Targets (scale out, do not guess tops)
Target 1: 1,326 (first major Fibonacci extension)
Target 2: 1,347 (secondary extension objective)
Target 3: trail a stop under higher lows if momentum stays strong
Aixtron (AIXA XETR)
Pullback entries (preferred)
Entry A: 19.30 to 19.00 First Fibonacci support. You’re buying a controlled reset, not a breakdown.
Entry B: 17.80 to 17.40 Deeper retracement plus moving-average support. Better risk-reward.
Entry C: 16.30 to 16.10 Last line of trend support. If it trades here, size smaller and demand confirmation.
Breakout entry (smaller size) Daily close above 21.55, then add only if it holds on a retest.
Stop: Below 16.00 on a daily close for pullback entries. If you enter on breakout, stop can be below 20.00 after confirmation.
Targets
Target 1: 21.30 to 21.55 (retest highs if you bought pullback)
Target 2: 24.20 (first extension)
Target 3: 27.80 (higher extension band)
Infineon (IFX XETR)
Pullback entries (preferred)
Entry A: 39.00 to 38.50 First moving-average support zone.
Entry B: 36.90 to 36.40 Deeper support shelf if the pullback gets more serious.
Entry C: 35.60 to 34.80 Larger trend support. Only buy if price stabilizes and momentum stops declining.
Breakout add (smaller size) Daily close above 42.20, followed by holding above 41.50 on a retest.
Stop: For Entry A, a clean stop is below 38.00 on a daily close. For deeper entries, stop can be below 34.70 on a daily close.
Targets
Target 1: 42.20 (retest and first profit point if you bought pullback)
Target 2: 45.00 (first psychological extension area)
Target 3: 48.00 (next continuation objective, reassess there)
Bottom Line
These three names give you three different “AI-adjacent” exposures that investors often lump together.
ASML is the purest structural moat. It deserves premium treatment, but that’s exactly why you insist on pullback entries into support rather than chasing.
Aixtron is the volatility play on compound semiconductor tooling. It can outperform in the right part of the cycle, but only if you respect Fibonacci support and avoid buying right under resistance.
Infineon is the electrification and power efficiency lever.

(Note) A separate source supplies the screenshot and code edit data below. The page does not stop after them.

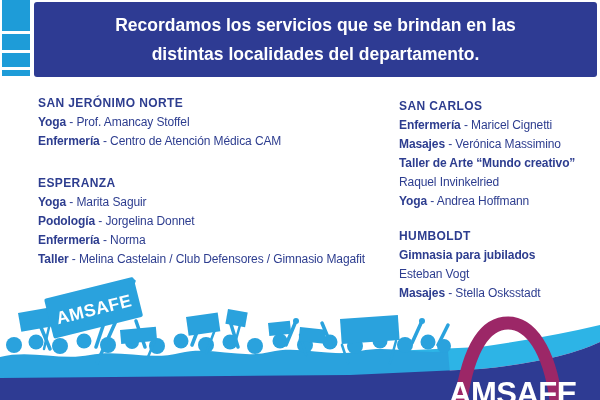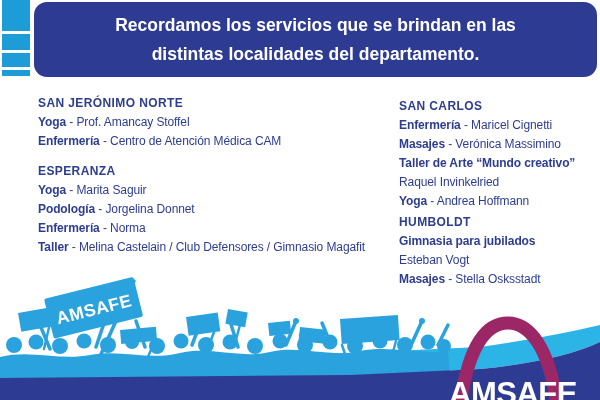--- a/index.html
+++ b/index.html
@@ -16,7 +16,7 @@
   
   .banner{
     position:absolute; left:34px; top:2px; width:563px; height:75px;
-    background:var(--navy); border-radius:13px; color:#ffffff;
+    background:var(--navy); border-radius:3px; color:#ffffff;
     display:flex; flex-direction:column; align-items:center; justify-content:center;
     font-weight:bold; font-size:17.5px; line-height:29px; text-align:center;
   }

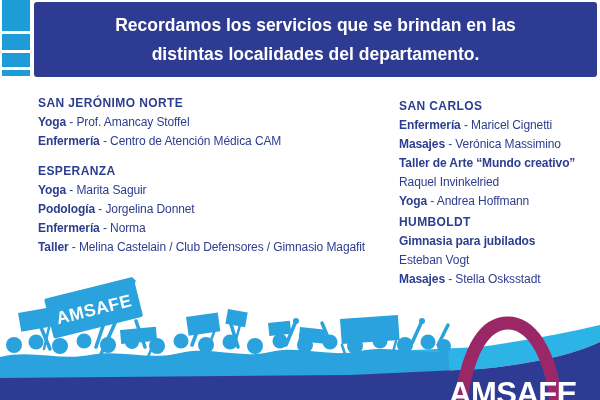--- a/index.html
+++ b/index.html
@@ -27,7 +27,7 @@
   .sec-title{font-size:12px; font-weight:bold; line-height:19px; letter-spacing:.4px; white-space:nowrap;}
   .line{font-size:12px; line-height:19px; letter-spacing:-0.1px; white-space:nowrap;}
   .line .b{font-weight:bold;}
-  .col-left .section + .section{margin-top:11px;}
+  .col-left .section + .section{margin-top:23px;}
   .col-right .section + .section{margin-top:2px;}
   
   .footer-art{position:absolute; left:0; bottom:0; width:600px; height:125px; display:block;}

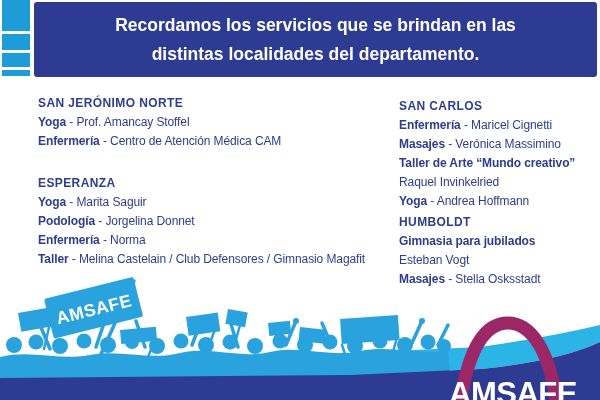--- a/index.html
+++ b/index.html
@@ -28,7 +28,7 @@
   .line{font-size:12px; line-height:19px; letter-spacing:-0.1px; white-space:nowrap;}
   .line .b{font-weight:bold;}
   .col-left .section + .section{margin-top:23px;}
-  .col-right .section + .section{margin-top:2px;}
+  .col-right .section + .section{margin-top:16px;}
   
   .footer-art{position:absolute; left:0; bottom:0; width:600px; height:125px; display:block;}
 </style>

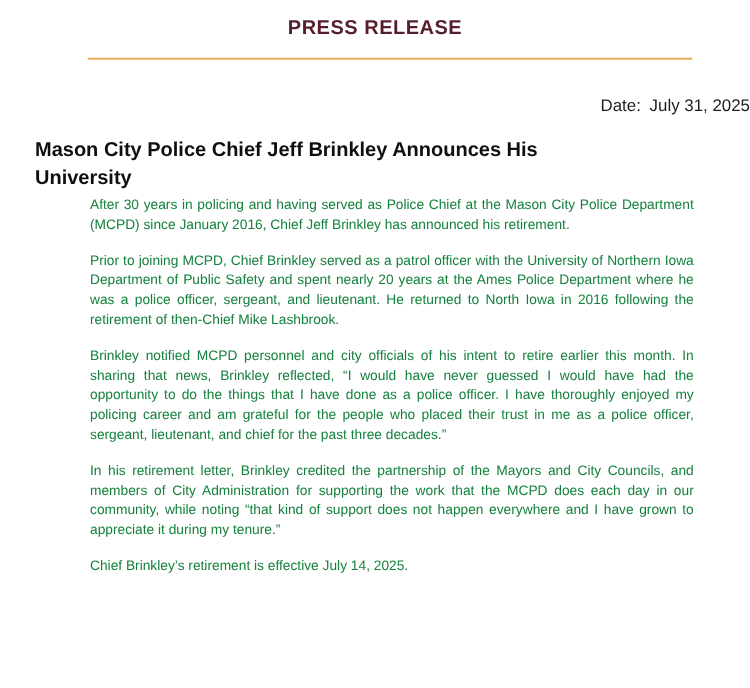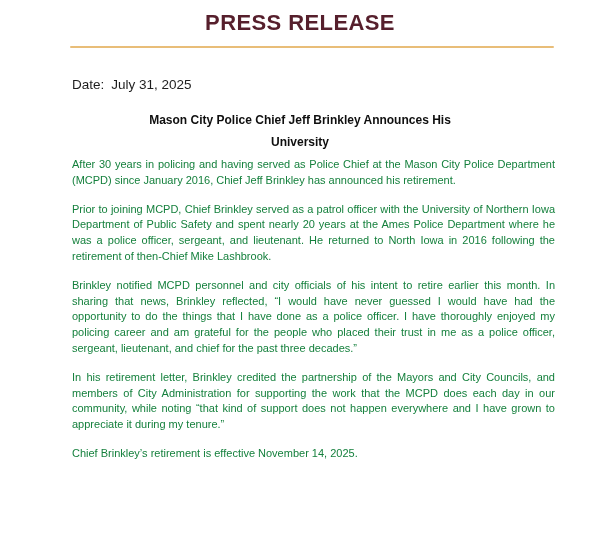--- a/index.html
+++ b/index.html
@@ -21,7 +21,7 @@
     padding-top: 12px;
     text-align: center;
     color: #561f2c;
-    font-size: 22px;
+    font-size: 16px;
     font-weight: bold;
     letter-spacing: 0.4px;
     line-height: 21px;

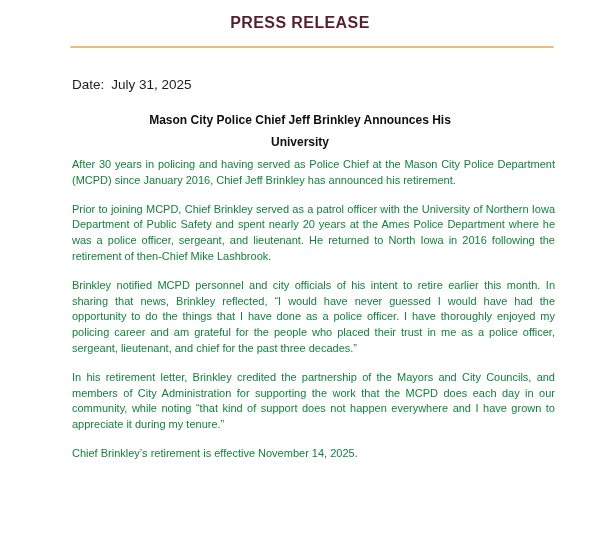--- a/index.html
+++ b/index.html
@@ -38,6 +38,7 @@
     font-size: 13.5px;
     line-height: 16px;
     color: #1e1e1e;
+    text-align: right;
   }
   .meta-row { white-space: nowrap; }
   .gap-date { margin-left: 7px; }

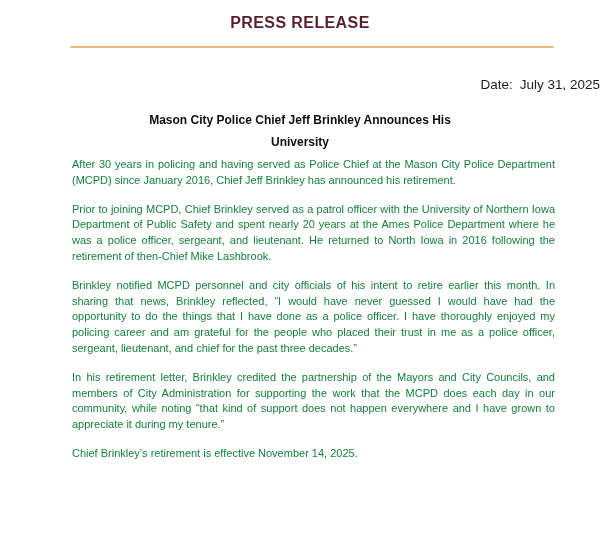--- a/index.html
+++ b/index.html
@@ -45,8 +45,7 @@
   .gap-contact { margin-left: 23px; }
   .doc-title {
     margin: 17px 28px 0 28px;
-    text-align: center;
-    font-size: 12px;
+    font-size: 16px;
     line-height: 21.5px;
     font-weight: bold;
     color: #0f0f0f;

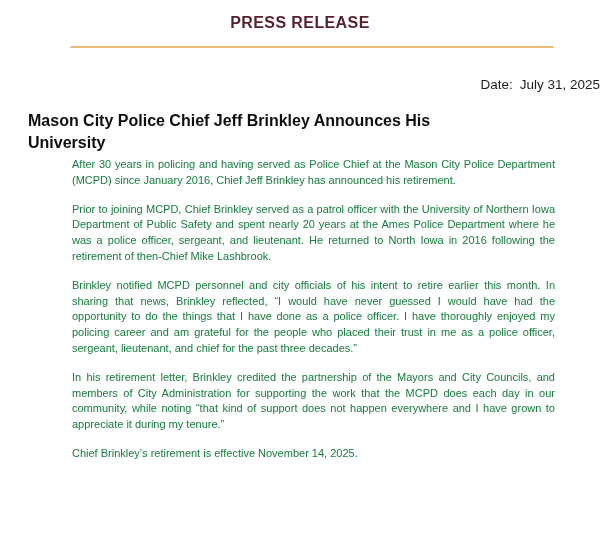--- a/index.html
+++ b/index.html
@@ -87,7 +87,7 @@
     <p>Prior to joining MCPD, Chief Brinkley served as a patrol officer with the University of Northern Iowa Department of Public Safety and spent nearly 20 years at the Ames Police Department where he was a police officer, sergeant, and lieutenant. He returned to North Iowa in 2016 following the retirement of then-Chief Mike Lashbrook.</p>
     <p>Brinkley notified MCPD personnel and city officials of his intent to retire earlier this month. In sharing that news, Brinkley reflected, “I would have never guessed I would have had the opportunity to do the things that I have done as a police officer. I have thoroughly enjoyed my policing career and am grateful for the people who placed their trust in me as a police officer, sergeant, lieutenant, and chief for the past three decades.”</p>
     <p>In his retirement letter, Brinkley credited the partnership of the Mayors and City Councils, and members of City Administration for supporting the work that the MCPD does each day in our community, while noting “that kind of support does not happen everywhere and I have grown to appreciate it during my tenure.”</p>
-    <p>Chief Brinkley’s retirement is effective November 14, 2025.</p>
+    <p>Chief Brinkley’s retirement is effective July 14, 2025.</p>
   </div>
 
 </div>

AI needs electricity as much as it needs compute. The chart is strong, but the best risk-reward still comes from letting price come back to moving-average support.
If you do one thing across all three, do this: define your entry zones, define your stop, and let the market prove continuation before you size up.
This article is for informational and educational purposes only and does not constitute investment advice, a recommendation, or an offer to buy or sell any security. All views expressed reflect personal analysis at the time of writing and may change as market conditions evolve. Investing in equities involves risk.















Really tight technial framing on all three names. The positioning of ASML as the monopoly tollbooth versus Aixtron as the higher-beta cycle play is spot on, most folks lump these together without recognizing the different entry disciplines required. I've traded semis for a while and the pullback-to-Fib framework you laid out here tends to work way better than chasing breakouts, especially with something as volatile as AIXA.